→ Work required
Print, word for word, only the lines from the one with "text: Help ->" down to the last line of the listing below; no pictures.

┌──

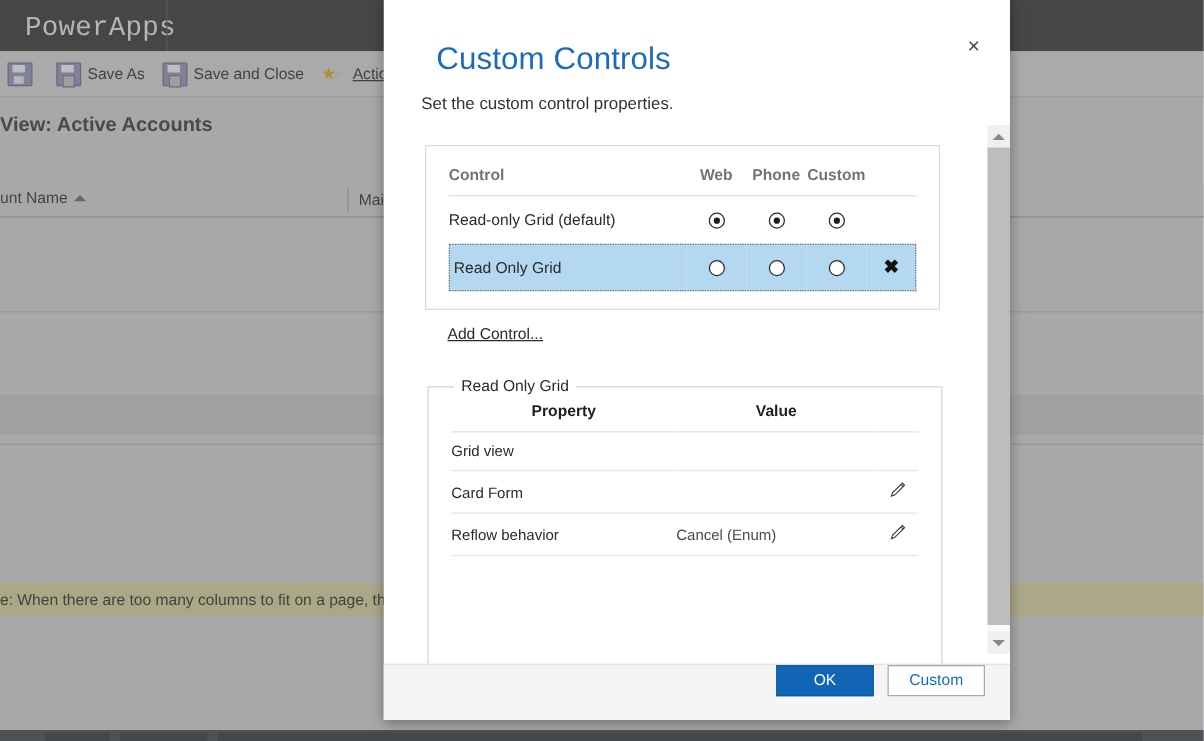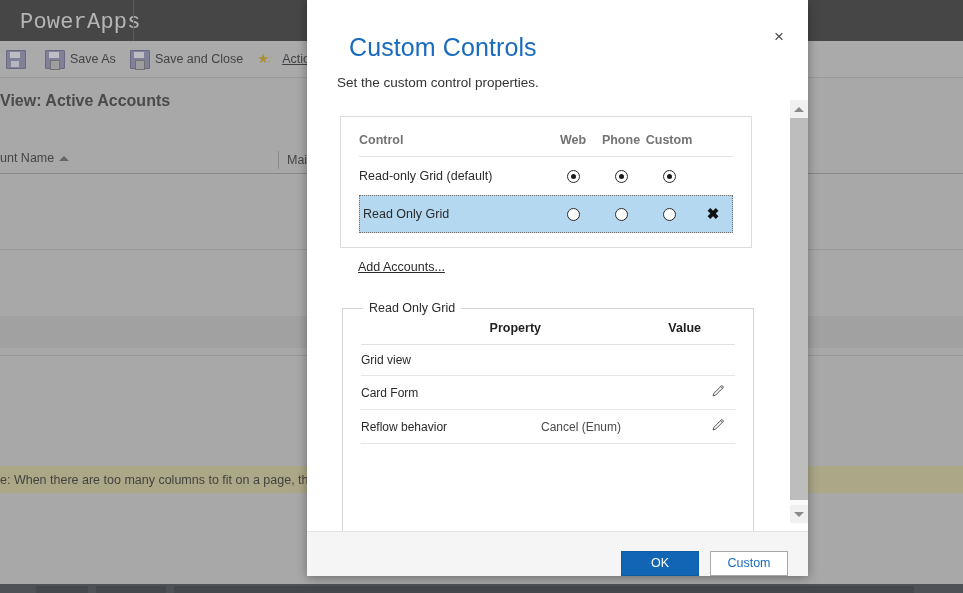"Add Accounts..." a.add-control { text: Accounts -> Control }
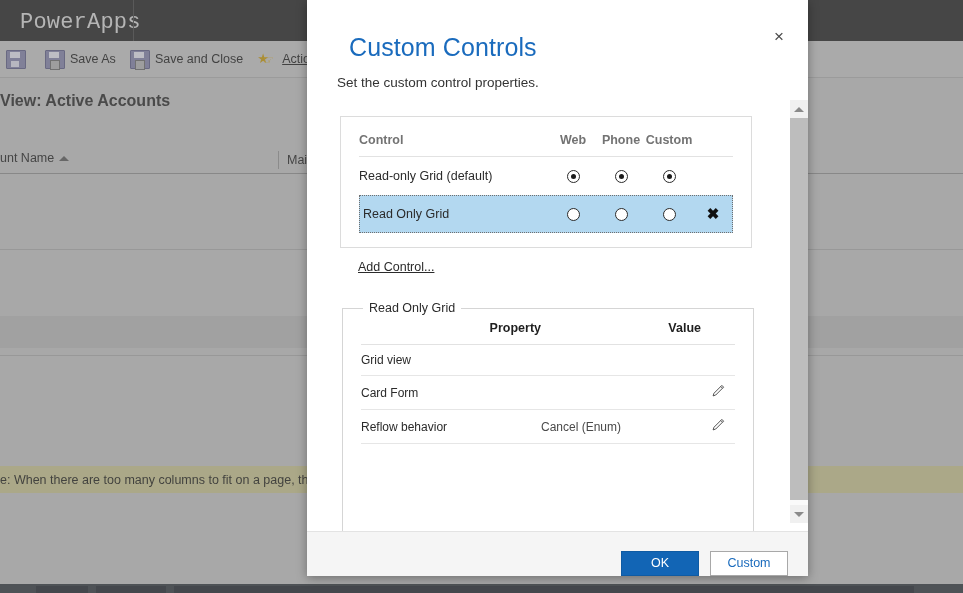"Property" table.prop-table th { text-align: right -> center }
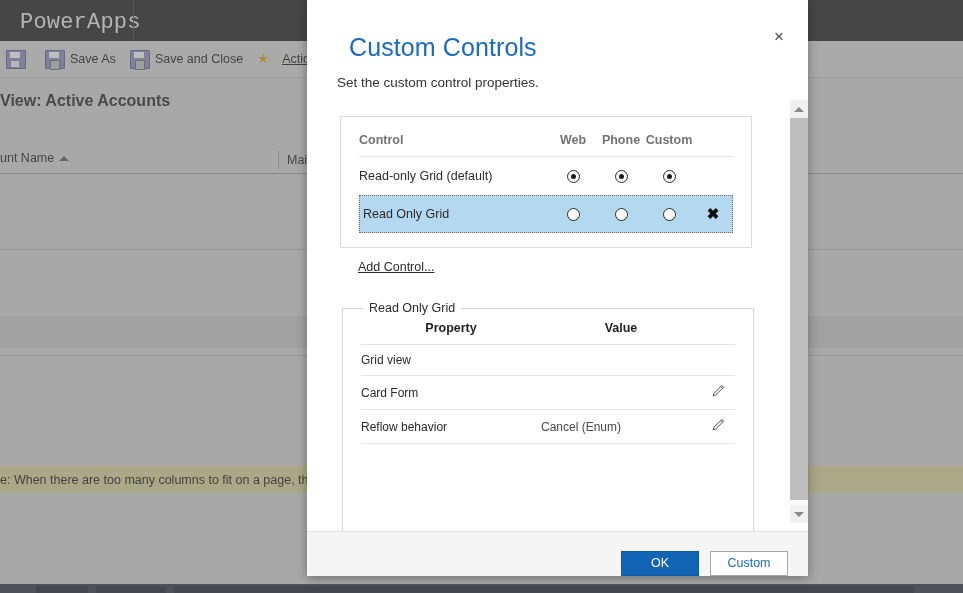"OK" .dlg-footer { align-items: flex-end -> flex-start }
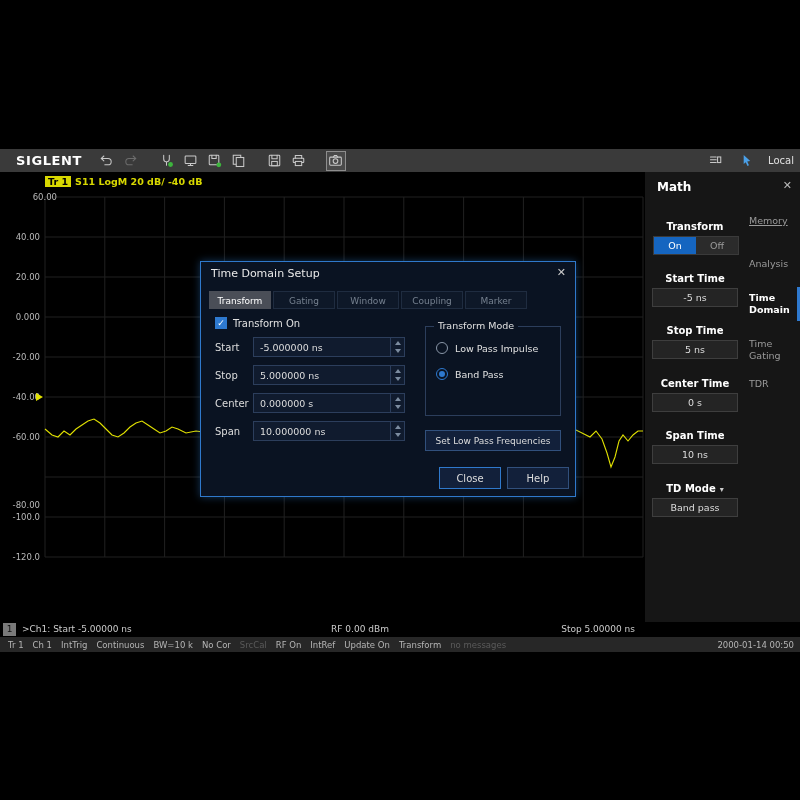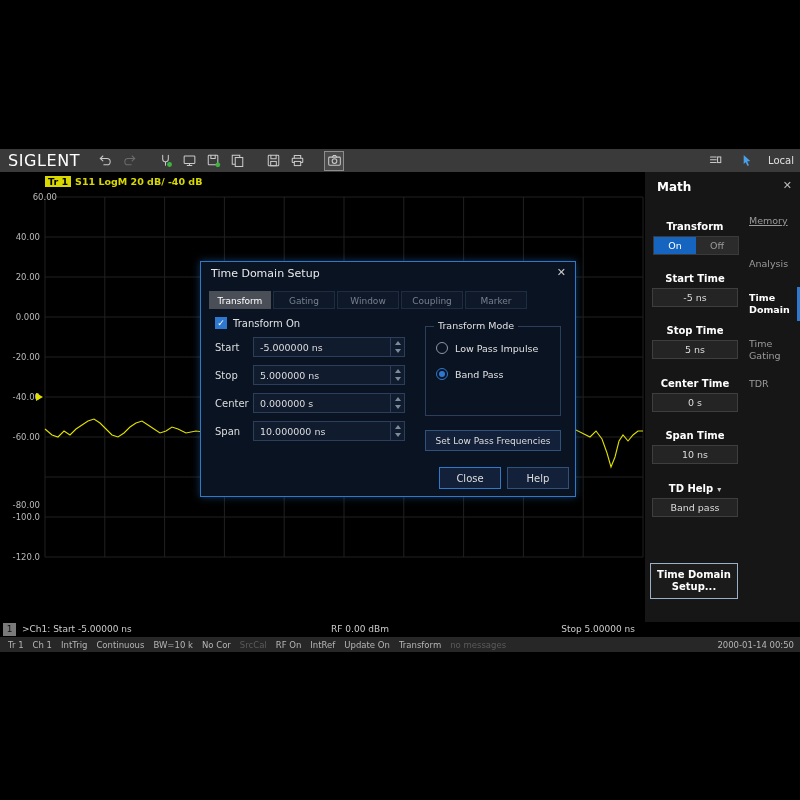"SIGLENT" .brand { font-size: 16px -> 13px; font-weight: normal -> bold; margin-left: 8px -> 16px }
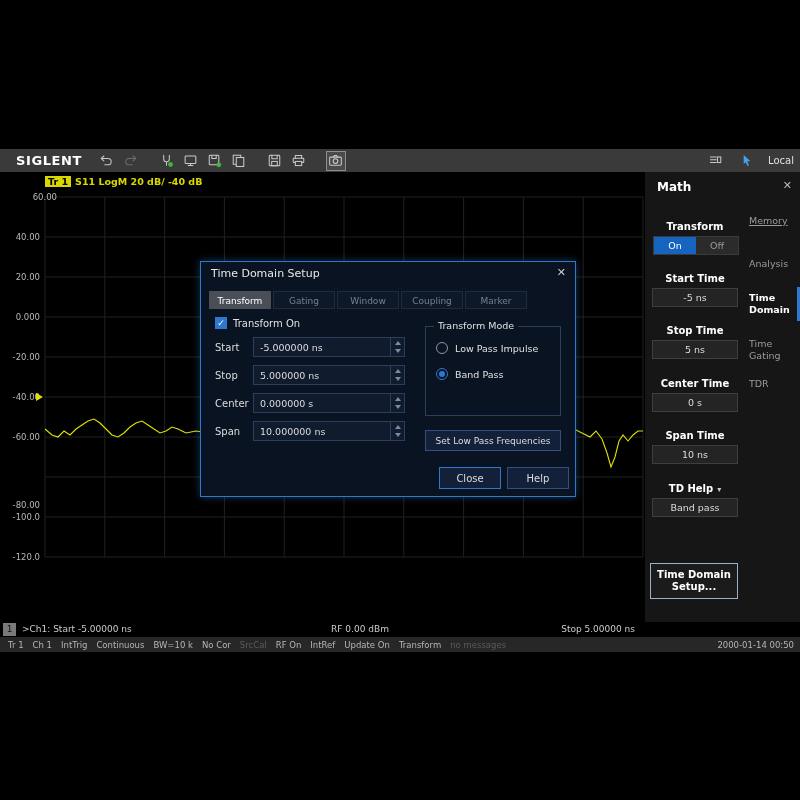"TD Help" span { text: Help -> Mode }
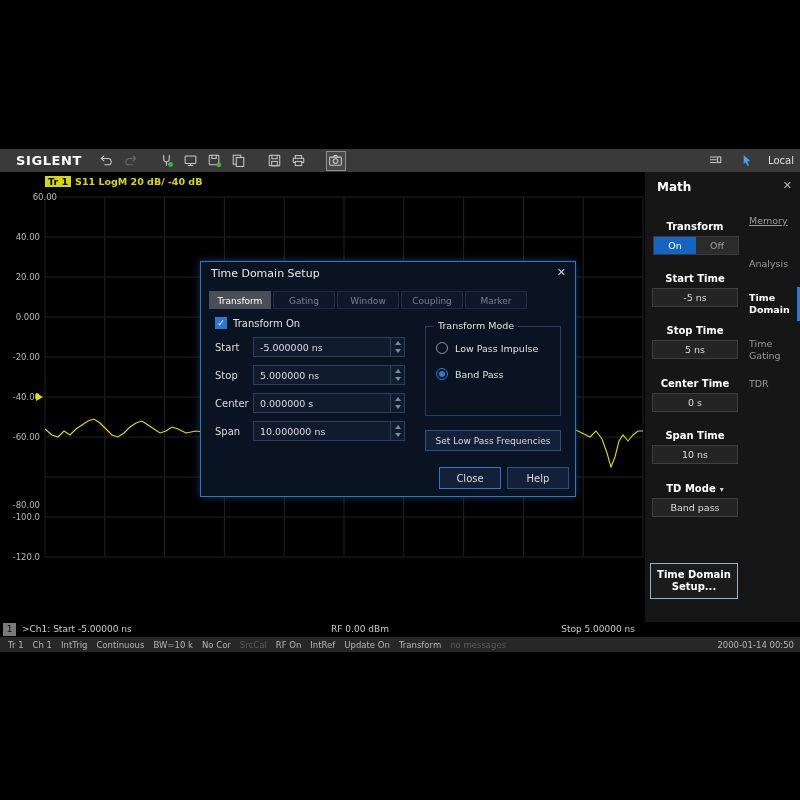"Time Domain Setup..." div.sb-setup { html: <div>Time Domain Setup...</div> -> none }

└──

→ Final answer
"TD Help" span { text: Help -> Mode }
"Time Domain Setup..." div.sb-setup { html: <div>Time Domain Setup...</div> -> none }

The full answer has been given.